▶ Exercise objective:
When a line of the entries contains the word "note", report that line.
*** Opening Data records ***
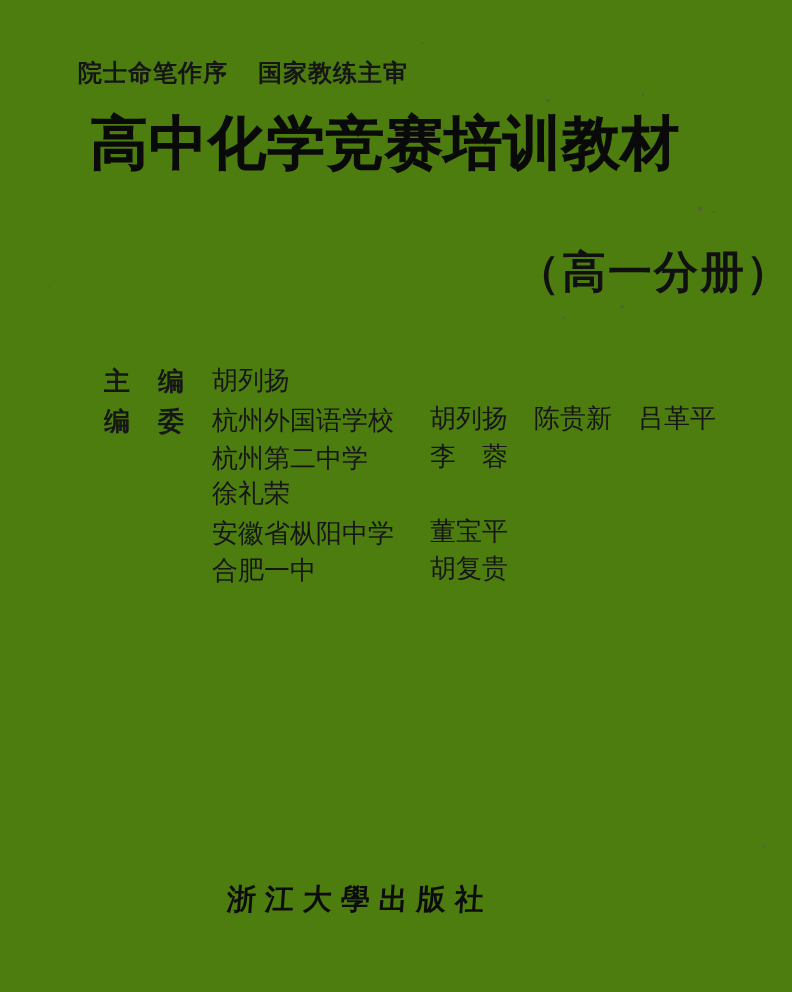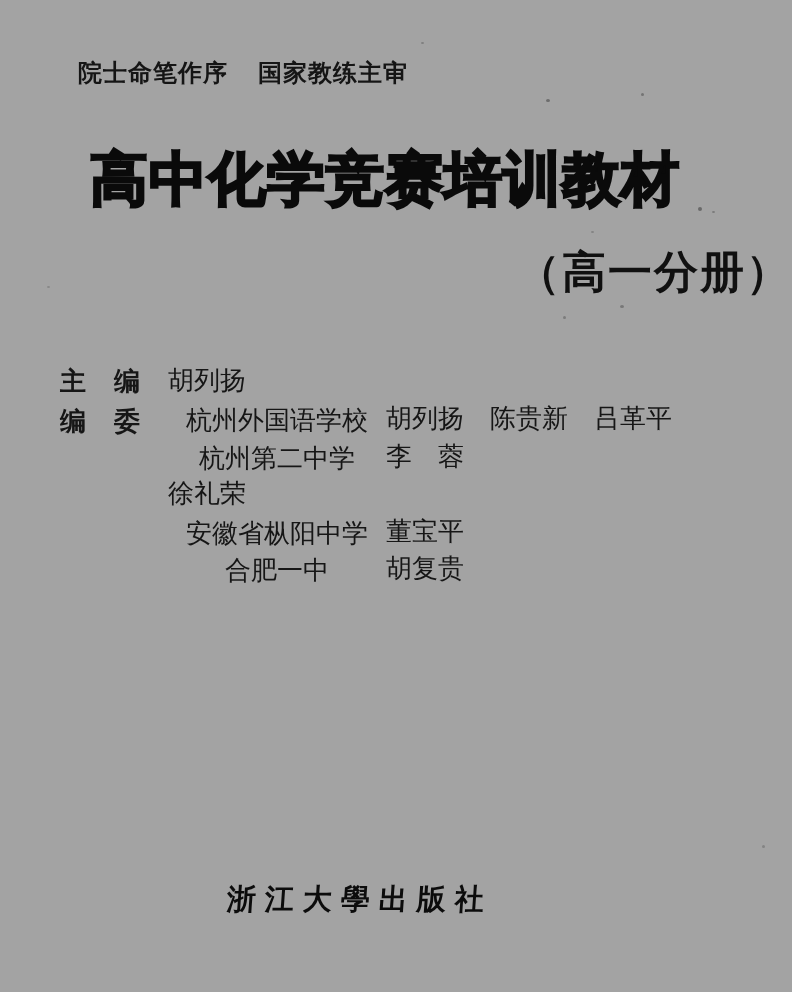--- a/index.html
+++ b/index.html
@@ -2,21 +2,21 @@
 <html><head>
 <meta charset="utf-8">
 <style>
   * { margin: 0; padding: 0; box-sizing: border-box; }
   html, body { background: #e8e8e8; }
   .page {
     position: relative;
     width: 792px;
     height: 992px;
     margin: 0 auto;
-    background: #a3a3a3;
+    background: #4d7c0f;
     overflow: hidden;
     color: #111;
     font-family: "Liberation Serif", serif;
   }
 
   
   .top-note {
     position: absolute;
     left: 78px;
     top: 57px;
@@ -28,27 +28,26 @@
     color: #151515;
   }
   .top-note .gap { display: inline-block; width: 30px; }
 
   
   .main-title {
     position: absolute;
     left: 90px;
     top: 106px;
     font-family: "Liberation Sans", sans-serif;
-    font-weight: 700;
+    font-weight: 400;
     font-size: 58px;
     line-height: 74px;
     letter-spacing: 1px;
     white-space: nowrap;
     color: #0a0a0a;
-    margin-top: 36px;
     -webkit-text-stroke: 2.5px #0a0a0a;
   }
 
   
   .subtitle {
     position: absolute;
     left: 0;
     right: 0;
     top: 243px;
     text-align: right;
@@ -66,34 +65,35 @@
     left: 60px;
     top: 362px;
     font-size: 26px;
     color: #161616;
   }
   .ed-row {
     display: flex;
     align-items: flex-start;
     line-height: 38px;
     margin-bottom: 2px;
+    margin-left: 44px;
   }
   .ed-label {
     flex: 0 0 82px;
     font-family: "Liberation Sans", sans-serif;
     font-weight: bold;
     white-space: nowrap;
     letter-spacing: 1px;
   }
   .ed-value {
     margin-left: 26px;
     font-family: "Liberation Serif", serif;
     white-space: nowrap;
   }
-  .committee-rows { margin-left: 26px; text-align: center; }
+  .committee-rows { margin-left: 26px; }
   .cm-row { display: flex; line-height: 37.5px; }
   .cm-school {
     flex: 0 0 218px;
     font-family: "Liberation Serif", serif;
     white-space: nowrap;
   }
   .cm-names {
     font-family: Liberation Mono, monospace;
     white-space: nowrap;
   }

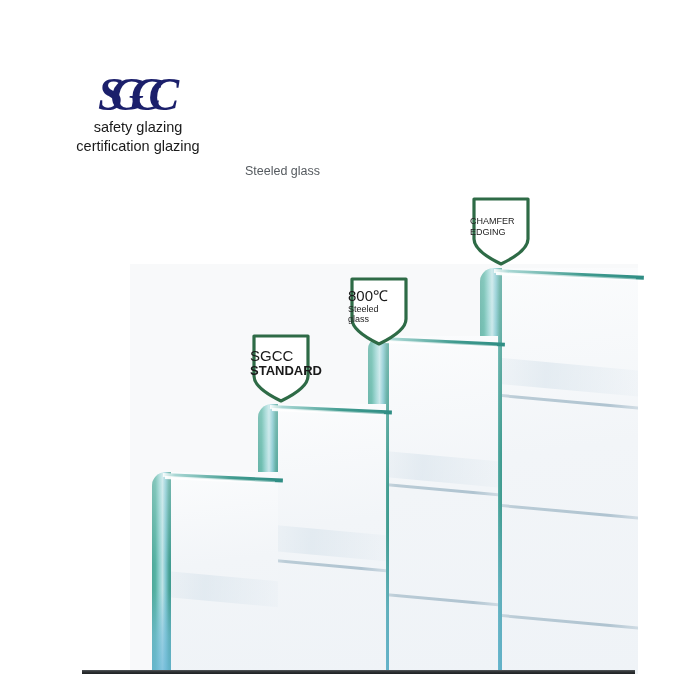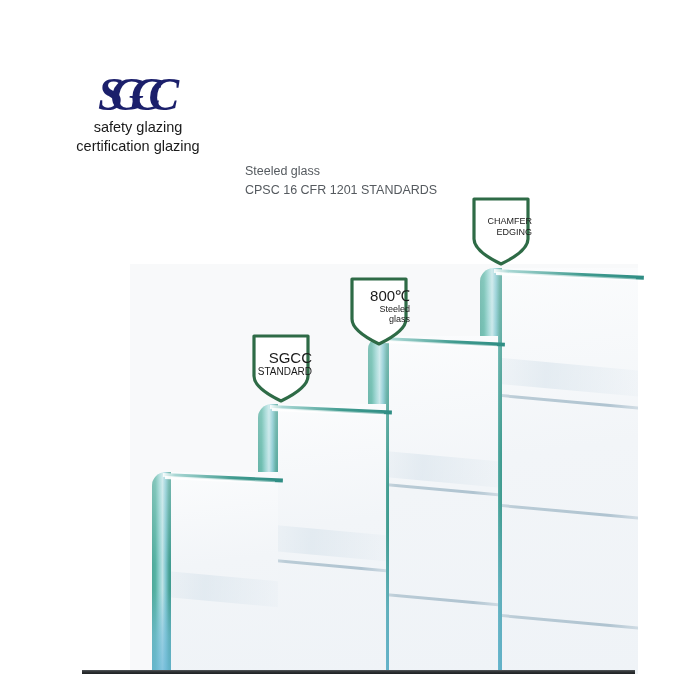--- a/index.html
+++ b/index.html
@@ -86,43 +86,42 @@
   }
 
   #baseline { position: absolute; left: 82px; top: 670px; width: 553px; height: 4px;
               background: linear-gradient(180deg, #555a5d 0%, #2f3234 45%, #1f2224 100%); }
 
   
   .badge { position: absolute; width: 62px; height: 72px; }
   .badge svg { position: absolute; inset: 0; width: 100%; height: 100%; }
   .badge .btxt {
     position: absolute; inset: 0; display: flex; flex-direction: column;
-    align-items: flex-end; justify-content: center; padding-bottom: 9px;
+    align-items: flex-start; justify-content: center; padding-bottom: 9px;
   }
   .btxt .big { font-size: 15px; color: #1a1a1a; line-height: 1.05; white-space: nowrap; }
   .btxt .sm  { font-size: 9px; color: #222; line-height: 1.18; white-space: nowrap; }
-  .btxt .md  { font-size: 10px; color: #1a1a1a; line-height: 1.15; white-space: nowrap; }
+  .btxt .md  { font-size: 13px; color: #1a1a1a; line-height: 1.15; white-space: nowrap; font-weight: bold; }
 </style>
 </head>
 <body>
 
 <div id="page">
 
   <div id="logo-block">
     <div id="logo-mark">SGCC</div>
     <div id="logo-lines">
       <div id="logo-line1">safety glazing</div>
       <div id="logo-line2">certification glazing</div>
     </div>
   </div>
 
 
   <div id="sub-wrap">
     <div class="sub-line">Steeled glass</div>
-    <div class="sub-line">CPSC 16 CFR 1201 STANDARDS</div>
   </div>
 
   <div id="stage">
 
     <div class="panel" style="left:350px; width:158px; height:406px;">
       <div class="face">
         <div class="sheen" style="top:96px;"></div>
         <div class="streak" style="top:132px;"></div>
         <div class="streak" style="top:242px;"></div>
         <div class="streak" style="top:352px;"></div>

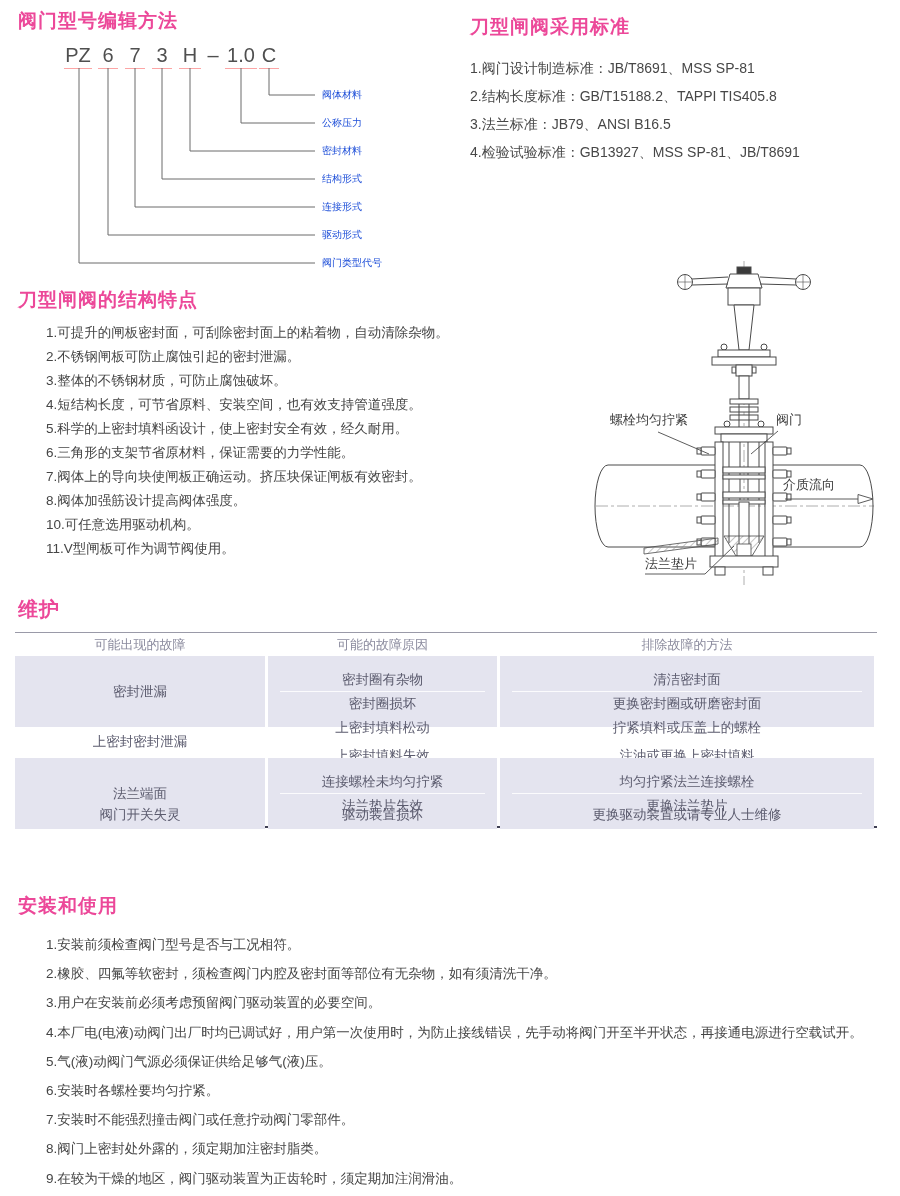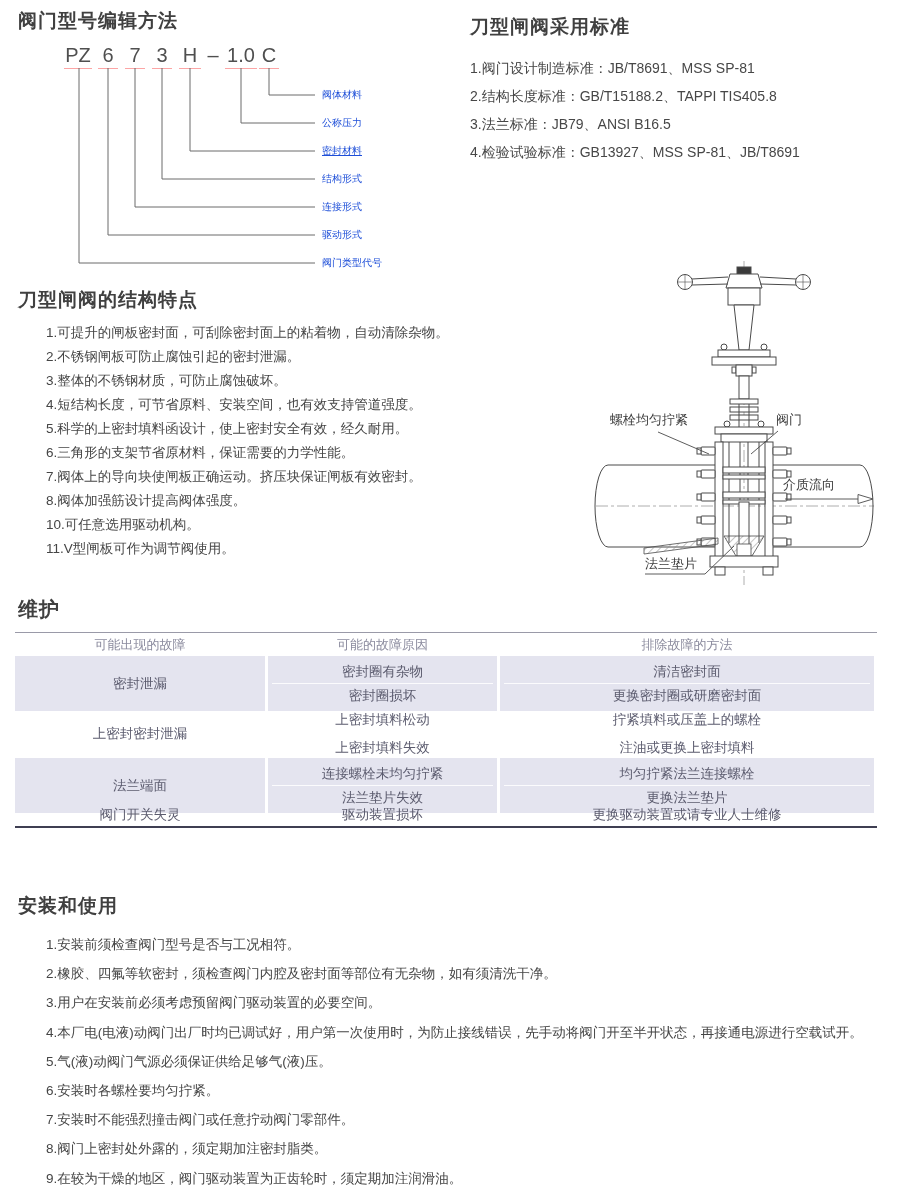--- a/index.html
+++ b/index.html
@@ -2,40 +2,40 @@
 <html><head>
 <meta charset="utf-8">
 <style>
   html,body{margin:0;padding:0;}
   body{
     width:900px;height:1196px;position:relative;background:#ffffff;
     font-family:"Liberation Sans","DejaVu Sans",sans-serif;color:#3f3f3f;
     overflow:hidden;
   }
   .abs{position:absolute;}
-  .sec-title{font-size:19px;font-weight:700;color:#404040;letter-spacing:1px;white-space:nowrap;}
+  .sec-title{font-size:19px;font-weight:700;color:#ec4899;letter-spacing:1px;white-space:nowrap;}
   
   .code-char{position:absolute;top:44px;height:24px;font-size:20px;color:#4f4f4f;
     text-align:center;border-bottom:1px solid #fca5a5;white-space:nowrap;}
   .code-char.noline{border-bottom:none;}
   .code-label{position:absolute;left:322px;font-size:10px;line-height:20px;color:#1d4ed8;white-space:nowrap;}
   
   .std-item{font-size:14px;line-height:28px;color:#474747;white-space:nowrap;}
   
   .feat-item{font-size:13.5px;line-height:24px;color:#454545;white-space:nowrap;}
   .inst-item{font-size:13.5px;line-height:29.2px;color:#454545;white-space:nowrap;}
   
   .mtable{position:absolute;left:15px;top:632px;width:862px;border-top:1px solid #9a9aa8;
     border-bottom:2px solid #3f3f52;}
   .mrow{display:grid;grid-template-columns:250px 229px 374px;column-gap:3px;}
   .mhead{height:23px;}
   .mhead .mcell{color:#8b8b9e;font-size:13px;display:flex;align-items:center;justify-content:center;}
   .mcell{display:flex;align-items:center;justify-content:center;
     font-size:13.5px;color:#5b5b6e;text-align:center;}
-  .mcell.stack{flex-direction:column;justify-content:center;padding:4px;}
+  .mcell.stack{flex-direction:column;justify-content:center;padding:12px;}
   .shaded .mcell{background:#e4e4ef;}
   .subline{width:100%;display:flex;align-items:center;justify-content:center;}
   .g46 .subline{height:23px;}
   .g56 .subline{height:28px;}
   .shaded .stack .subline:first-child{border-bottom:1px solid rgba(255,255,255,.85);}
   .r-single{height:25px;}
   .r-single2{height:22px;}
   
   .dlabel{position:absolute;font-size:13px;color:#3c3c3c;white-space:nowrap;}
   svg{display:block;}
@@ -61,21 +61,21 @@
     <polyline points="190,0 190,83 315,83"></polyline>
     <polyline points="162,0 162,111 315,111"></polyline>
     <polyline points="135,0 135,139 315,139"></polyline>
     <polyline points="108,0 108,167 315,167"></polyline>
     <polyline points="79,0 79,195 315,195"></polyline>
   </g>
 </svg>
 
 <span class="code-label" style="top:85px;">阀体材料</span>
 <span class="code-label" style="top:113px;">公称压力</span>
-<span class="code-label" style="top:141px;text-decoration:underline;">密封材料</span>
+<span class="code-label" style="top:141px;">密封材料</span>
 <span class="code-label" style="top:169px;">结构形式</span>
 <span class="code-label" style="top:197px;">连接形式</span>
 <span class="code-label" style="top:225px;">驱动形式</span>
 <span class="code-label" style="top:253px;">阀门类型代号</span>
 
 <div class="abs sec-title" style="left:470px;top:14px;">刀型闸阀采用标准</div>
 <div class="abs" style="left:470px;top:54px;">
   <div class="std-item">1.阀门设计制造标准：JB/T8691、MSS SP-81</div>
   <div class="std-item">2.结构长度标准：GB/T15188.2、TAPPI TIS405.8</div>
   <div class="std-item">3.法兰标准：JB79、ANSI B16.5</div>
*** Closing Data records ***
▶ Your solution:
   .top-note {
   .top-note .gap { display: inline-block; width: 30px; }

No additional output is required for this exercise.